Когда мы уходили, мама взяла меня за руку, и ее красные ногти впились мне в запястье.
– Молчи, – сказала она, – не говори ни слова.
Она отправила меня в мою комнату, и я уснула одетой, все еще подбирая фразы для извинения.
На следующее утро, услышав звон колокольчиков, я схватила ломоть хлеба и ждала на пороге, пока они спустятся с холма. И встала у них на пути.
– Чего тебе еще? – спросил Бобби.
Я предложила хлеб, как малыш в церкви протягивает руки к богу. Плачущая девочка заплакала сильней, ее сестра схватила Бобби за руку.
– Что ты делаешь? – закричал Бобби.
– Это подарок.
– Какая ты дура! Убери хлеб! Боже, да уберешь ли ты его?
Я опустила руку, корзина с хлебом висела у меня в руке. Теперь плакали обе девочки.
– Я только хотела быть хорошей, – сказала я, и мой голос дрожал, как у женщины-птицы.
– Боже, ты разве не знаешь? – спросил Бобби. – Они боятся нашей еды, ты что, не знала?
– Почему?
– Из-за бомб, дура! Почему бы тебе хоть раз не подумать своей головой?
– Не понимаю, о чем ты.
Козы звенели колокольчиками, и тележка ездила взад-вперед.
– Бомбы! Ты что, не читала учебник истории? В начале войны мы сбрасывали им бомбы в такой же упаковке, как пакеты с продуктами. Бомбы взрывались, когда к ним притрагивались.
– Мы так делали?
– Ну, наши родители делали. – Он покачал головой и натянул вожжи.
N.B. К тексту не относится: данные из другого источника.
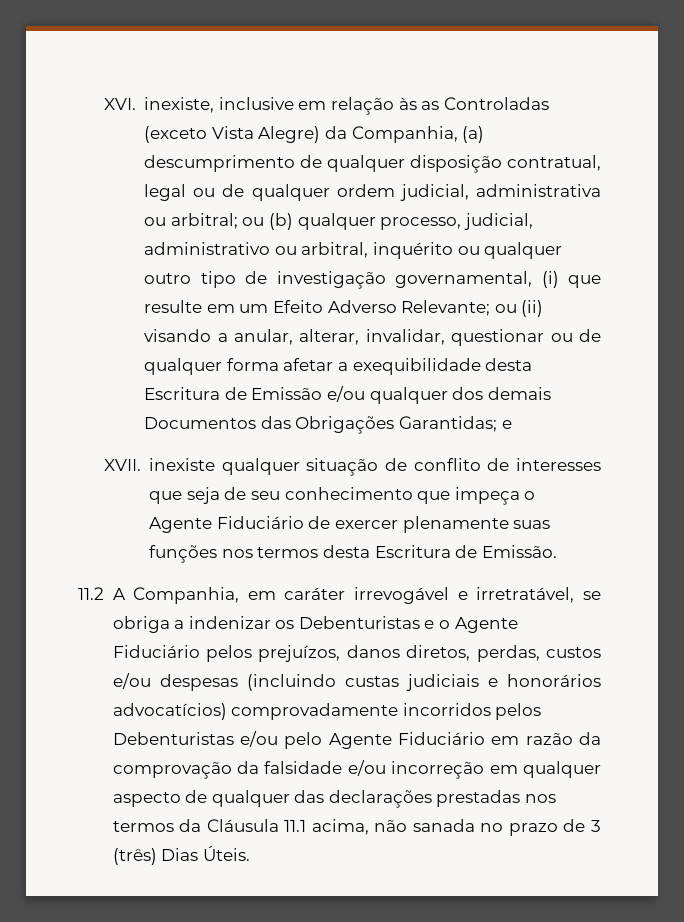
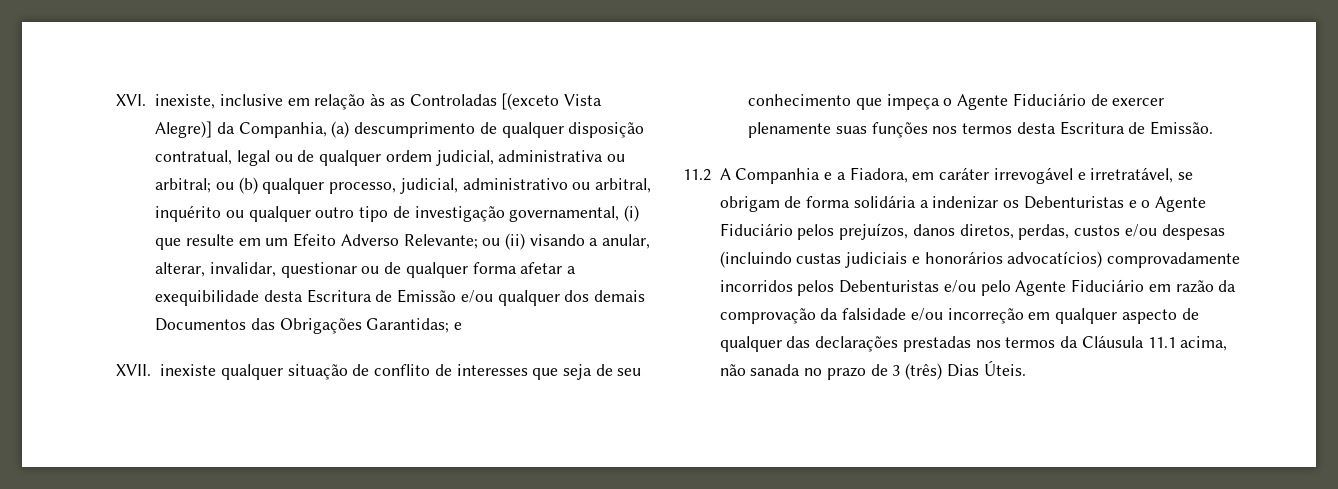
- XVI. inexiste, inclusive em relação às as Controladas (exceto Vista Alegre) da Companhia, (a) descumprimento de qualquer disposição contratual, legal ou de qualquer ordem judicial, administrativa ou arbitral;
+ XVI. inexiste, inclusive em relação às as Controladas [(exceto Vista Alegre)] da Companhia, (a) descumprimento de qualquer disposição contratual, legal ou de qualquer ordem judicial, administrativa ou arbitral;
- 11.2 A Companhia, em caráter irrevogável e irretratável, se obriga a indenizar os Debenturistas e o Agente Fiduciário pelos prejuízos, danos diretos, perdas, custos e/ou despesas (incluindo custas judiciais e honorários advocatícios) comprovadamente incorridos pelos Debenturistas e/ou pelo Agente Fiduciário em razão da comprovação da falsidade e/ou incorreção em qualquer aspecto de qualquer das declarações prestadas nos termos da Cláusula 11.1 acima, não sanada no prazo de 3 (três) Dias Úteis.
+ 11.2 A Companhia e a Fiadora, em caráter irrevogável e irretratável, se obrigam de forma solidária a indenizar os Debenturistas e o Agente Fiduciário pelos prejuízos, danos diretos, perdas, custos e/ou despesas (incluindo custas judiciais e honorários advocatícios) comprovadamente incorridos pelos Debenturistas e/ou pelo Agente Fiduciário em razão da comprovação da falsidade e/ou incorreção em qualquer aspecto de qualquer das declarações prestadas nos termos da Cláusula 11.1 acima, não sanada no prazo de 3 (três) Dias Úteis.

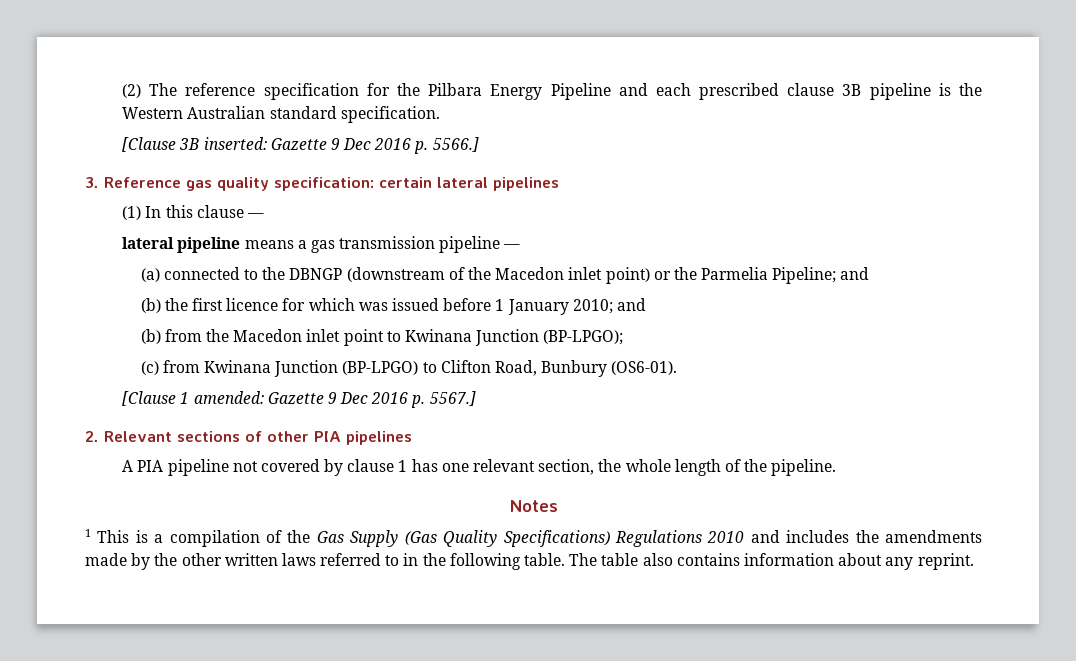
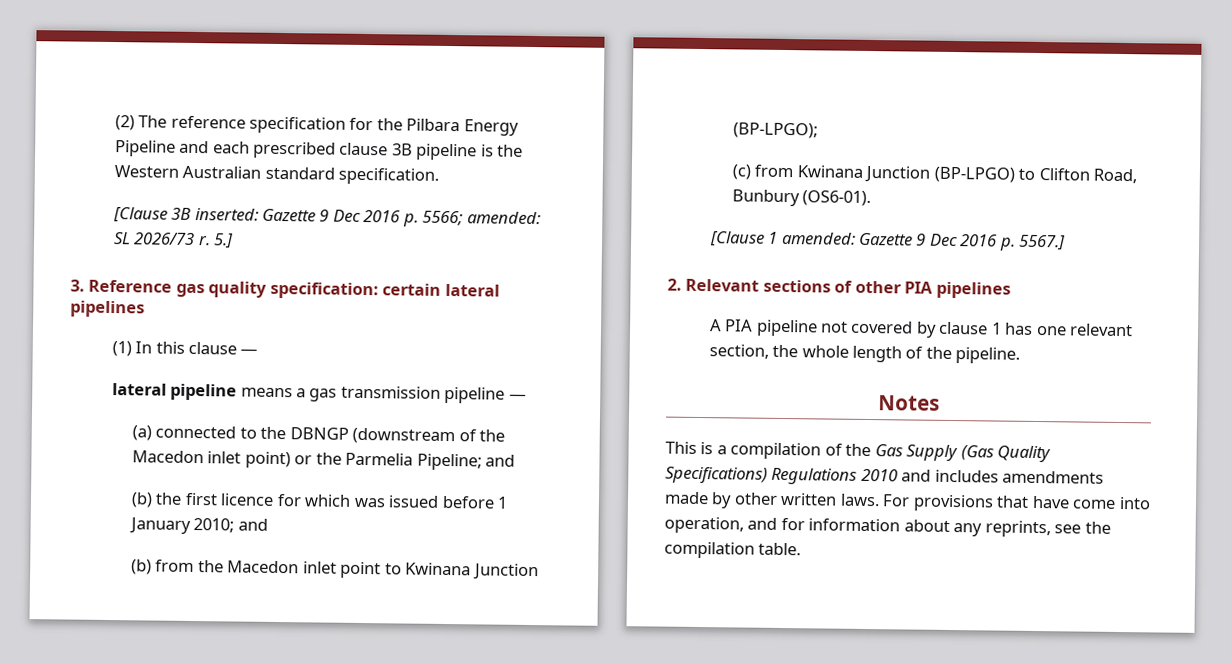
- [Clause 3B inserted: Gazette 9 Dec 2016 p. 5566.]
+ [Clause 3B inserted: Gazette 9 Dec 2016 p. 5566; amended: SL 2026/73 r. 5.]
- 1 This is a compilation of the Gas Supply (Gas Quality Specifications) Regulations 2010 and includes the amendments made by the other written laws referred to in the following table. The table also contains information about any reprint.
+ This is a compilation of the Gas Supply (Gas Quality Specifications) Regulations 2010 and includes amendments made by other written laws. For provisions that have come into operation, and for information about any reprints, see the compilation table.

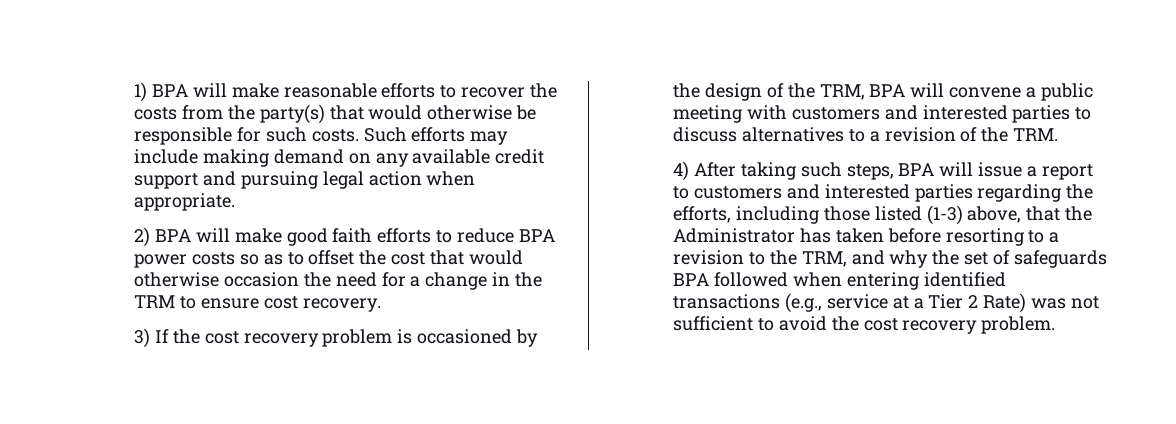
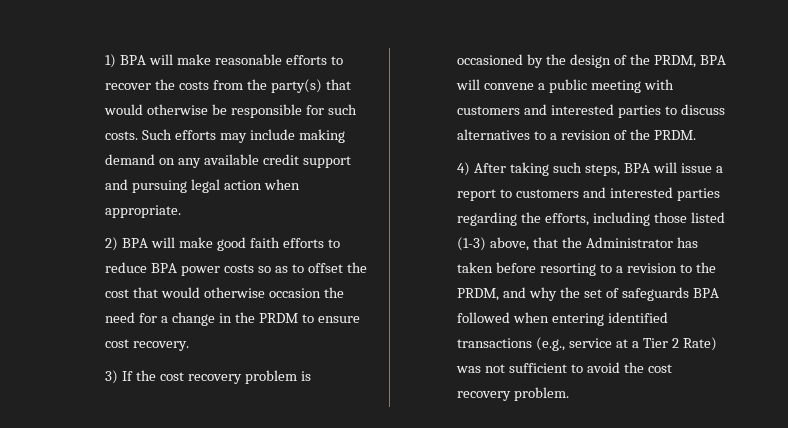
- 2) BPA will make good faith efforts to reduce BPA power costs so as to offset the cost that would otherwise occasion the need for a change in the TRM to ensure cost recovery.
+ 2) BPA will make good faith efforts to reduce BPA power costs so as to offset the cost that would otherwise occasion the need for a change in the PRDM to ensure cost recovery.
- 3) If the cost recovery problem is occasioned by the design of the TRM, BPA will convene a public meeting with customers and interested parties to discuss alternatives to a revision of the TRM.
+ 3) If the cost recovery problem is occasioned by the design of the PRDM, BPA will convene a public meeting with customers and interested parties to discuss alternatives to a revision of the PRDM.
- 4) After taking such steps, BPA will issue a report to customers and interested parties regarding the efforts, including those listed (1-3) above, that the Administrator has taken before resorting to a revision to the TRM, and why the set of safeguards BPA followed when entering identified transactions (e.g., service at a Tier 2 Rate) was not sufficient to avoid the cost recovery problem.
+ 4) After taking such steps, BPA will issue a report to customers and interested parties regarding the efforts, including those listed (1-3) above, that the Administrator has taken before resorting to a revision to the PRDM, and why the set of safeguards BPA followed when entering identified transactions (e.g., service at a Tier 2 Rate) was not sufficient to avoid the cost recovery problem.

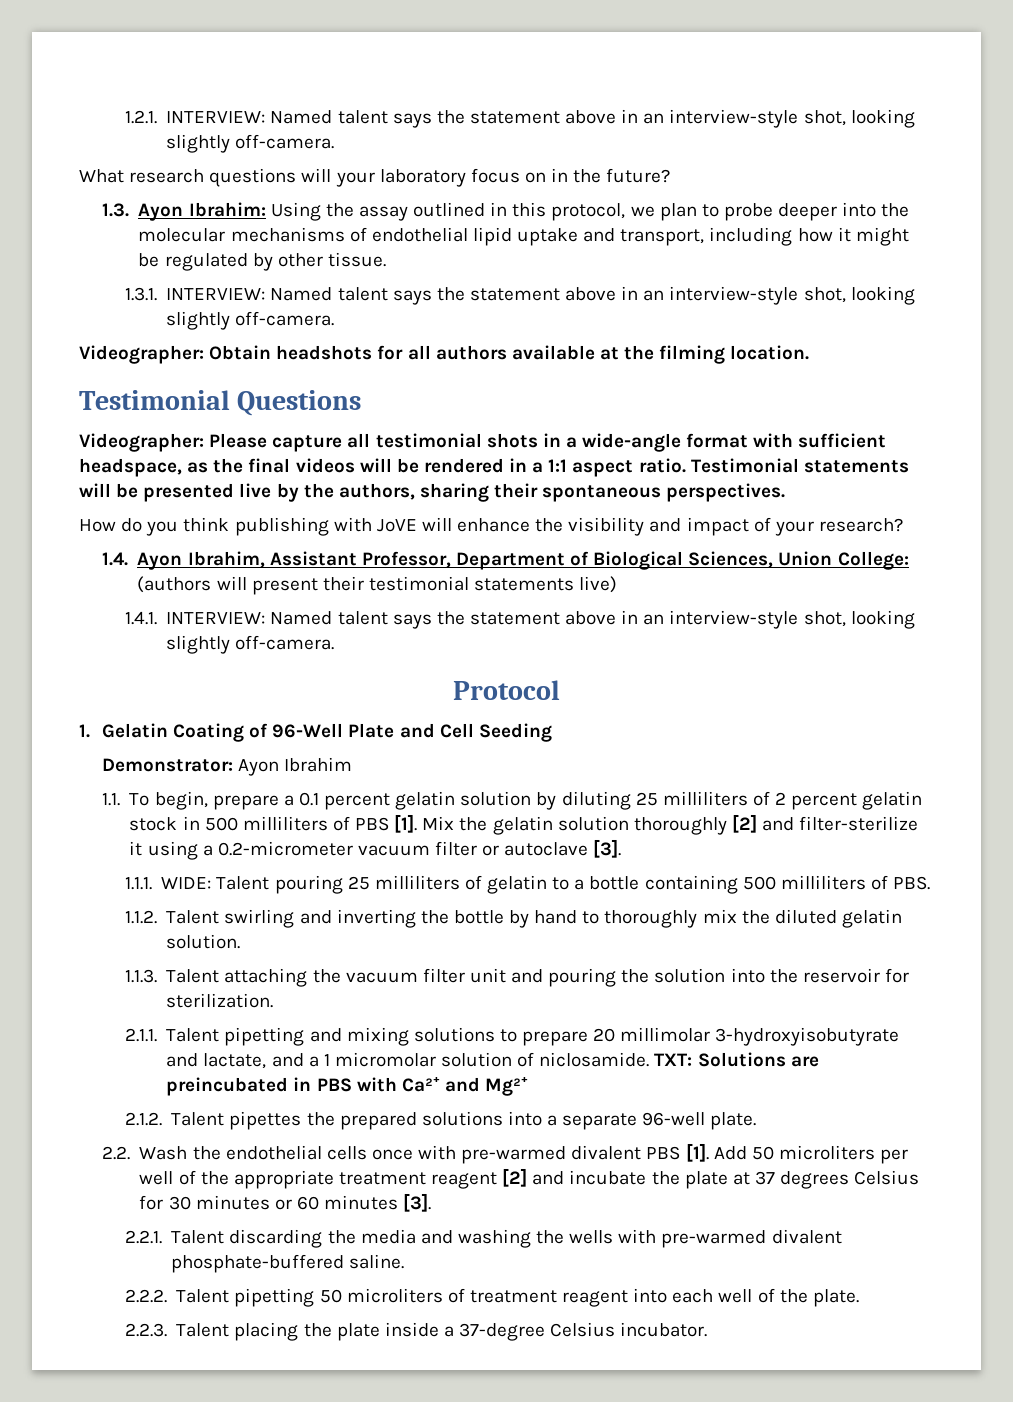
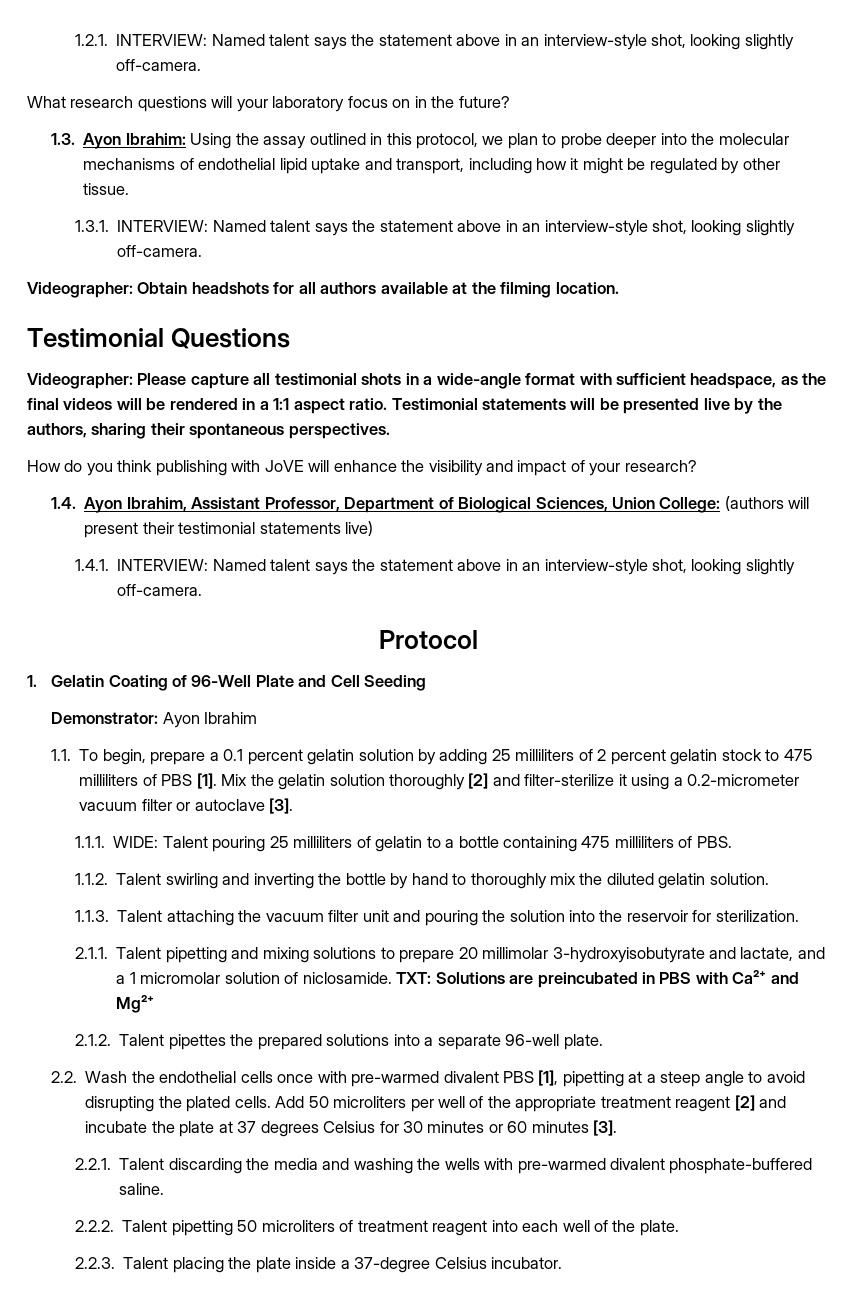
- 1.1. To begin, prepare a 0.1 percent gelatin solution by diluting 25 milliliters of 2 percent gelatin stock in 500 milliliters of PBS [1].
+ 1.1. To begin, prepare a 0.1 percent gelatin solution by adding 25 milliliters of 2 percent gelatin stock to 475 milliliters of PBS [1].
- 1.1.1. WIDE: Talent pouring 25 milliliters of gelatin to a bottle containing 500 milliliters of PBS.
+ 1.1.1. WIDE: Talent pouring 25 milliliters of gelatin to a bottle containing 475 milliliters of PBS.
- 2.2. Wash the endothelial cells once with pre-warmed divalent PBS [1].
+ 2.2. Wash the endothelial cells once with pre-warmed divalent PBS [1], pipetting at a steep angle to avoid disrupting the plated cells.

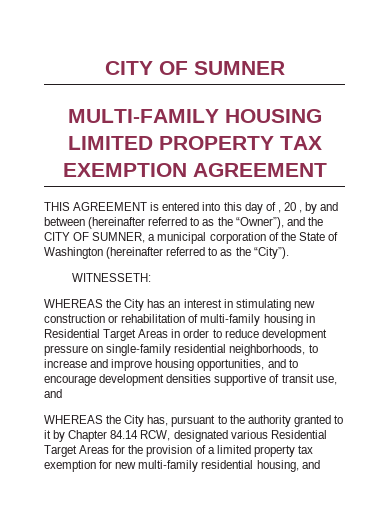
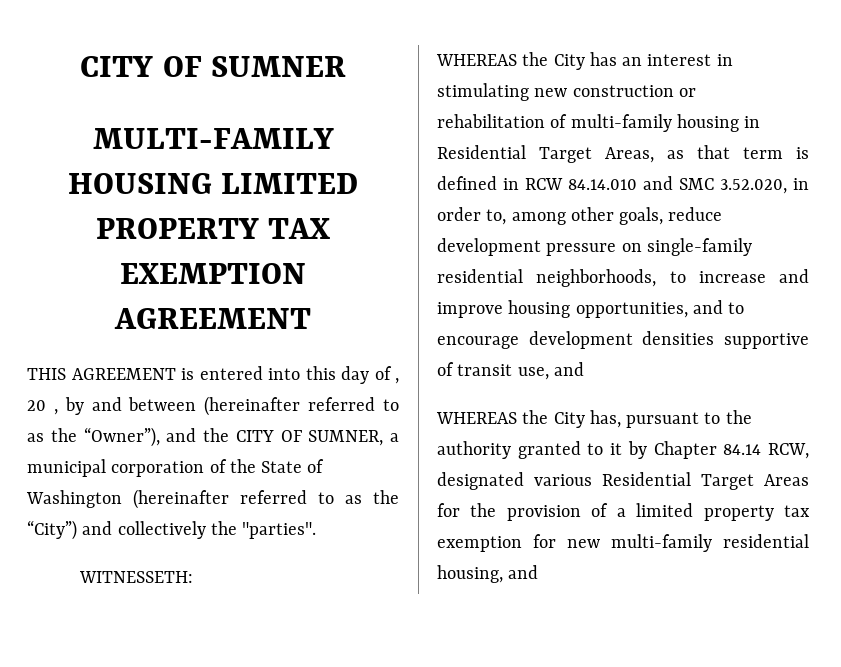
- THIS AGREEMENT is entered into this day of , 20 , by and between (hereinafter referred to as the “Owner”), and the CITY OF SUMNER, a municipal corporation of the State of Washington (hereinafter referred to as the “City”).
+ THIS AGREEMENT is entered into this day of , 20 , by and between (hereinafter referred to as the “Owner”), and the CITY OF SUMNER, a municipal corporation of the State of Washington (hereinafter referred to as the “City”) and collectively the "parties".
- WHEREAS the City has an interest in stimulating new construction or rehabilitation of multi-family housing in Residential Target Areas in order to reduce development pressure on single-family residential neighborhoods, to increase and improve housing opportunities, and to encourage development densities supportive of transit use, and
+ WHEREAS the City has an interest in stimulating new construction or rehabilitation of multi-family housing in Residential Target Areas, as that term is defined in RCW 84.14.010 and SMC 3.52.020, in order to, among other goals, reduce development pressure on single-family residential neighborhoods, to increase and improve housing opportunities, and to encourage development densities supportive of transit use, and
Тележка покатила мимо, обе девочки прижимались к Бобби, словно я была опасна.
– Ах, мы были так счастливы, – сказал папа, погружаясь в воспоминания. – Мы были как дети, такие невинные… ничего не знали.
– Чего не знали, папа?
– Что с нас хватит.
– Хватит чего?
– Всего. С нас хватило всего. Это он летит?
Он смотрит на меня водянистыми синими глазами.
– Давай я надену на тебя шлем.
Он отбрасывает шлем, ударившись слабыми пальцами.
– Перестань, папа. Хватит!
Он пытается артритными пальцами расстегнуть ремень, но не может. И плачет в ладони, покрытые пятнами.
Они пролетают.
Сейчас, когда я оглядываюсь назад, чтобы увидеть, какими мы были в то лето, до трагедии, я начинаю понимать, что хотел мне сказать отец. Он говорил не о тортах, и не о почтовых каталогах, и не о воздушных путешествиях. Хотя все это он использовал в рассказе, он имел в виду не это. Когда-то были другие эмоции. У людей были чувства. Они жили в мире, который ушел, был уничтожен так основательно, что мы унаследовали только его отсутствие.
– Иногда, – говорю я мужу, – я гадаю, действительно ли мое счастье – настоящее счастье?
– Конечно, это настоящее счастье, – отвечает он, – чем еще оно может быть?
На нас нападают, вот что мы чувствовали. Менменсвитцерзендеры с их слезами и боязнью хлеба, с их странной одеждой и вонючими козами были детьми, как и мы, а мы не могли забыть о городском собрании, не могли забыть о том, что собирались сделать взрослые. Мы карабкались на деревья, играли в мяч, приходили домой, когда нас звали, допивали молоко, но потеряли чувство, которое у нас раньше было. Правда, мы не понимали, что у нас отобрали, но знали, что нам дали, и знали, кто.
Мы не созывали городское собрание, как взрослые. Наше собрание состоялось в жаркий день в игрушечном домике Трины Нидлз, где мы обмахивались руками и, как взрослые, жаловались на погоду. Мы упоминали домашний арест, но его невозможно было соблюдать. Мы говорили о баллонах с водой. Кто-то упомянул мешочки с собачьим дерьмом, которые можно поджечь. Думаю, именно тогда обсуждение пришло к тому, к чему пришло.
Вы можете спросить, кто запер дверь. Кто сложил груды растопки? Кто чиркнул спичкой? Мы все. И сейчас, двадцать пять лет спустя, когда я потеряла способность чувствовать свое счастье и вообще чувствовать, что счастье существует, это мое единственное утешение.